Thank you so much for your answers,

I just checked and I have conStruct_1.0.5, is this the newest?

The line that I am running is the following:
my.xvals <- x.validation(train.prop = 0.6,n.reps = 8,K = 1:10,freqs = as.matrix(freqs), data.partitions = NULL,geoDist = dis_geo,coords = coords,prefix = "GreatTitsConStruct",n.iter = 1e3,make.figs = TRUE,save.files = TRUE,parallel = T,n.nodes = 2)

I follow the vignettes example. I just checked and I am getting the same error even with lower values of training proportions.

It looks like it could be a missing data issue. If I drop all individuals w/ greater than 25% missing data, it runs fine for me. I haven't explored how sensitive results are to that cutoff - it's possible you could get away w/ a higher proportion of missing data.

W/r/t the package version, v.1.0.5 should be correct, but you can confirm by checking the output of:
conStruct:::calc.covariance, which should return the following

conStruct:::calc.covariance
function (freqs) 
{
    x <- t(freqs)
    allelic.covariance <- (1 - 1/nrow(freqs)) * stats::cov(x, 
        use = "pairwise.complete.obs") - (1/2) * outer(colMeans(x, 
        na.rm = TRUE), 1 - colMeans(x, na.rm = TRUE), "*") - 
        (1/2) * outer(1 - colMeans(x, na.rm = TRUE), colMeans(x, 
            na.rm = TRUE), "*") + 1/4
    diag(allelic.covariance) <- 0.25
    return(allelic.covariance)
}
<bytecode: 0x7fd84936f580>
<environment: namespace:conStruct>

If your output looks different, just reinstall from the git repo as referenced in my previous reply. Please let me know if you have further questions on this issue, or if this is resolved. Thanks!

whoops; missed that. =)

BTW, a way around this would be to insert an optional call to Matrix::nearPD( ) into calc.covariance( ). I'm a bit loathe to do so because it might hide major problems in the data (eg some samples being 99% missing data), but if data are missing for reals at random then it should do the right thing. To check, I'd want to (a) check there isn't strong covariance between missingness and variables of interest, and (b) make sure that there's sufficiently much data being used everywhere (e.g., report the minimum number of overlapping loci between pairs of populations). Then maybe a call to conStruct(..., make.positive.definite=TRUE) would turn on this behavior.

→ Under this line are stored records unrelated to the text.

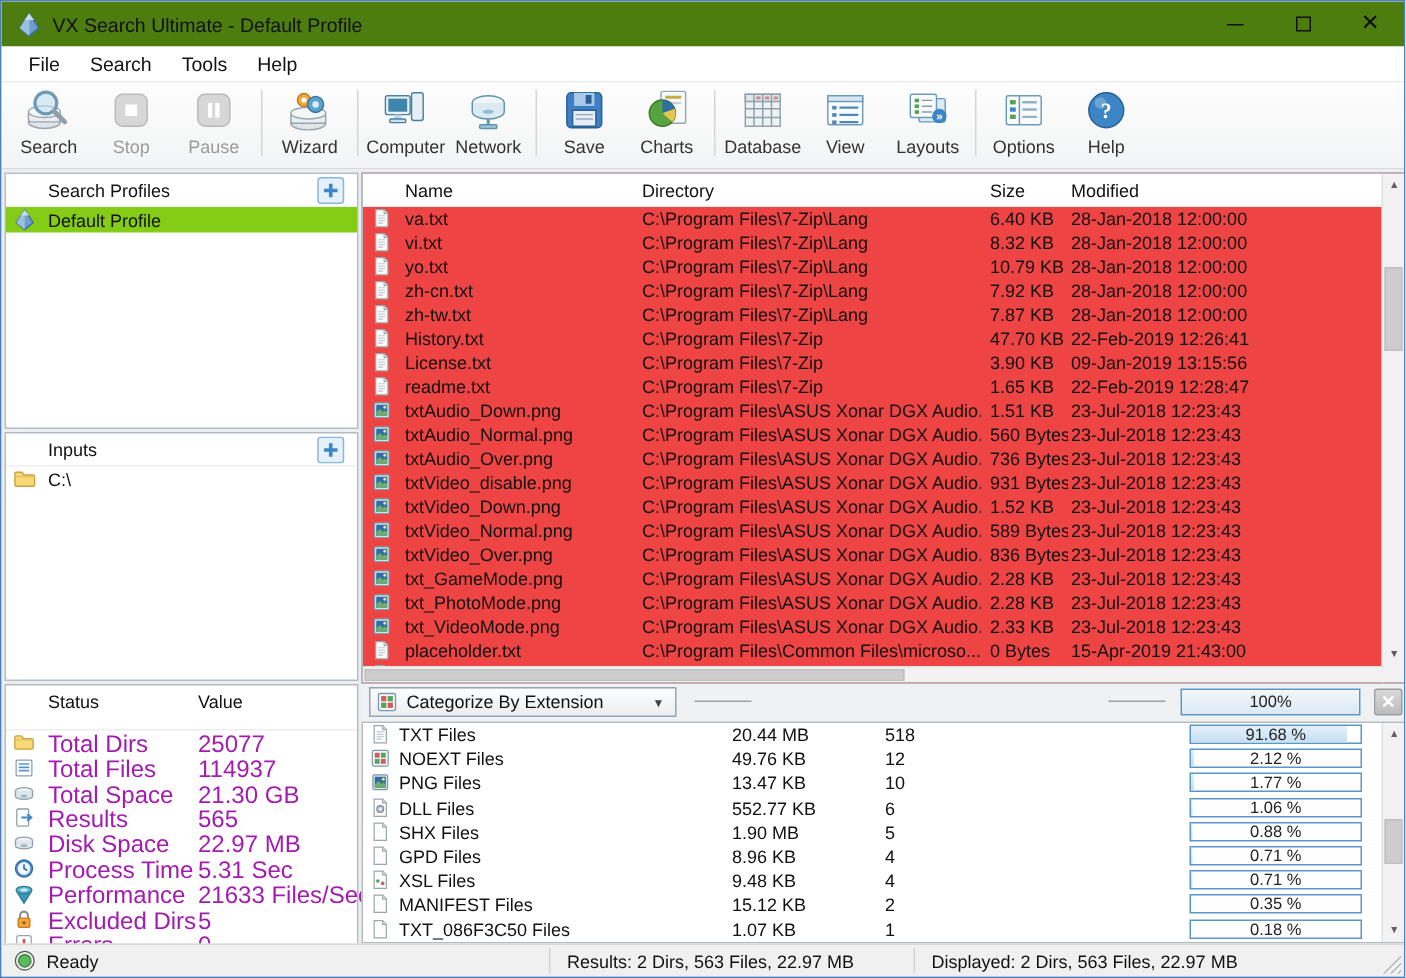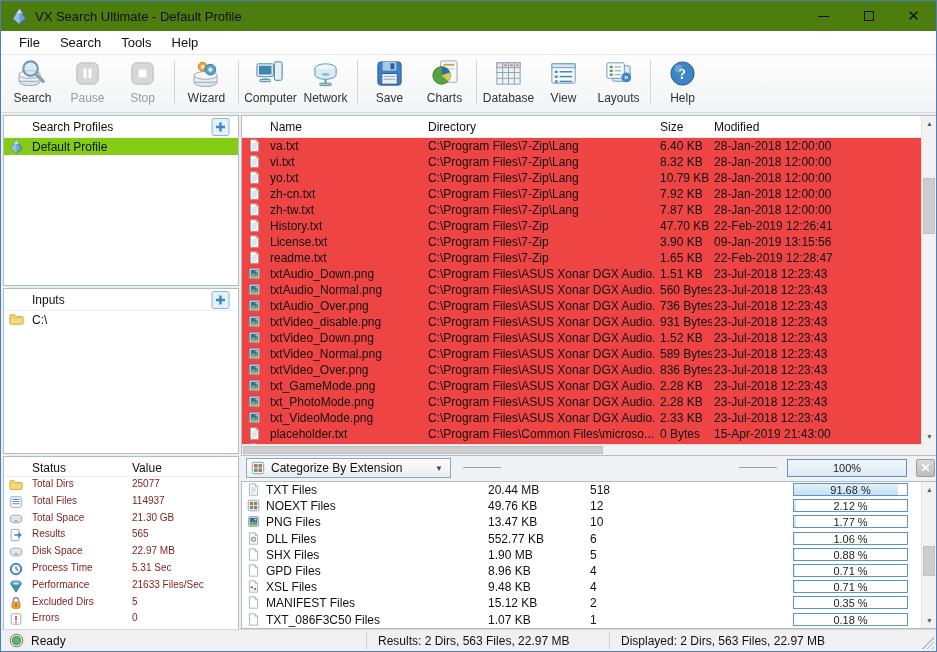"Pause" div.tbtn { order: before "Stop" -> after "Stop" }
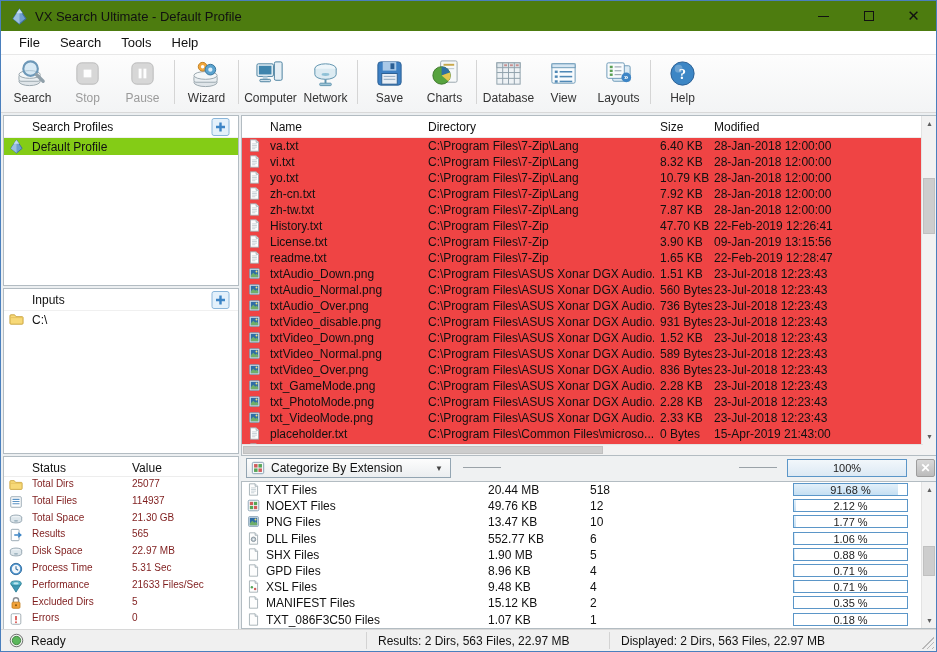"Options" div.tbtn { html: none -> <div> <span><svg> <rect></rect> <line></line> <rect></rect> <rect></rect> <rect></rect> <line></line> <line></line> <line></line> </svg></span> <span>Options</span> </div> }
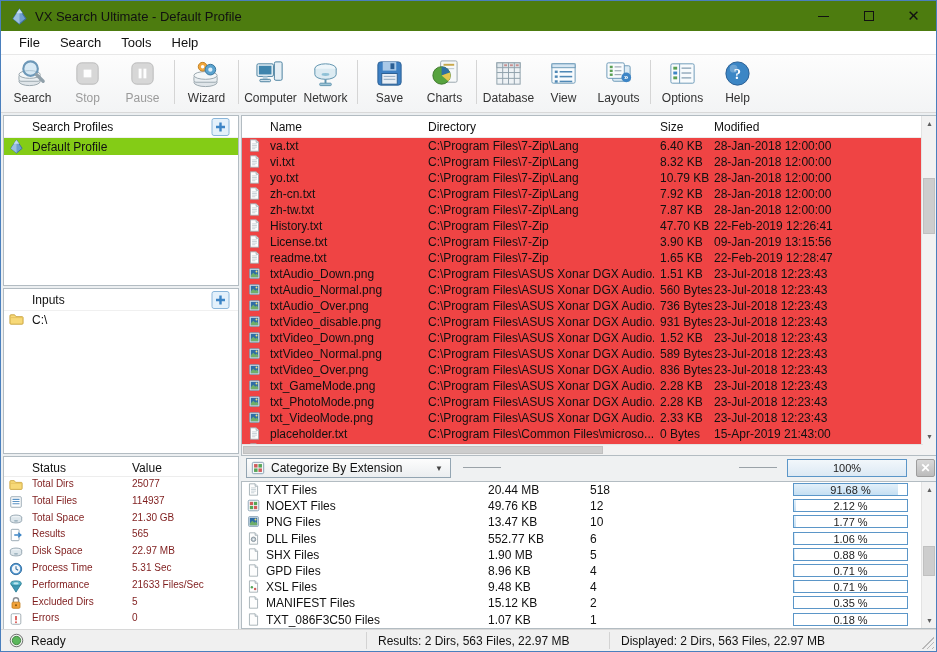"Status" .statheadcols { height: 20px -> 30px }
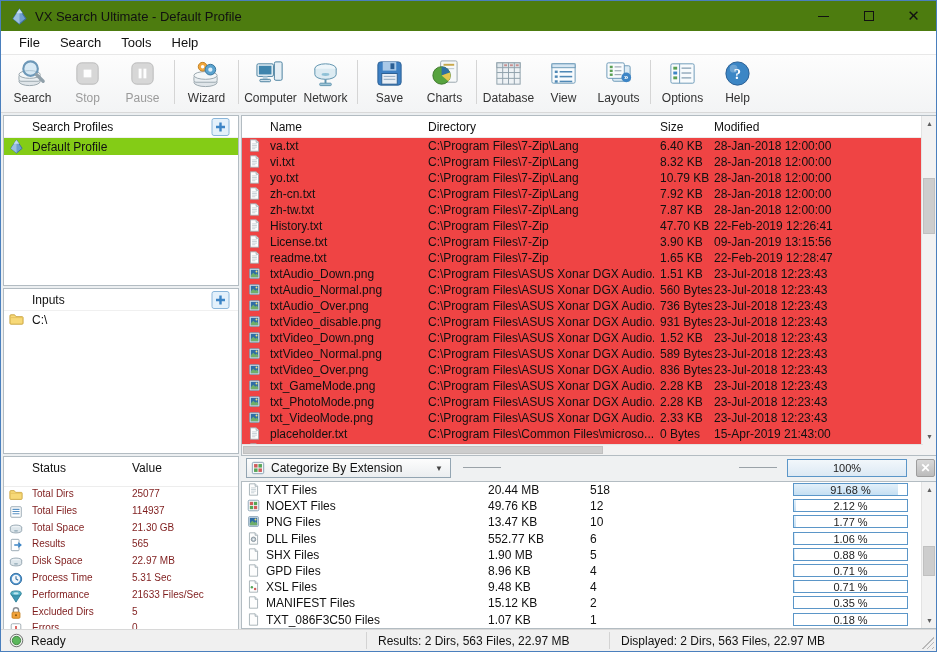"Total Dirs" .statrow { color: #7f1d1d -> #a21caf; font-size: 10px -> 16px }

It worked just fine, now is running. Thanks a lot for your help

@petrelharp yeah I'd be nervous about it bc I think that this problem arises most often when data aren't missing at random (e.g., bc of allelic dropout). But posdef issues are also the thing I get the most emails about, so maybe the thing to do is to make a vignette about what to do if the sample allelic cov isn't posdef and include strategies for diagnosing problems and possible solutions.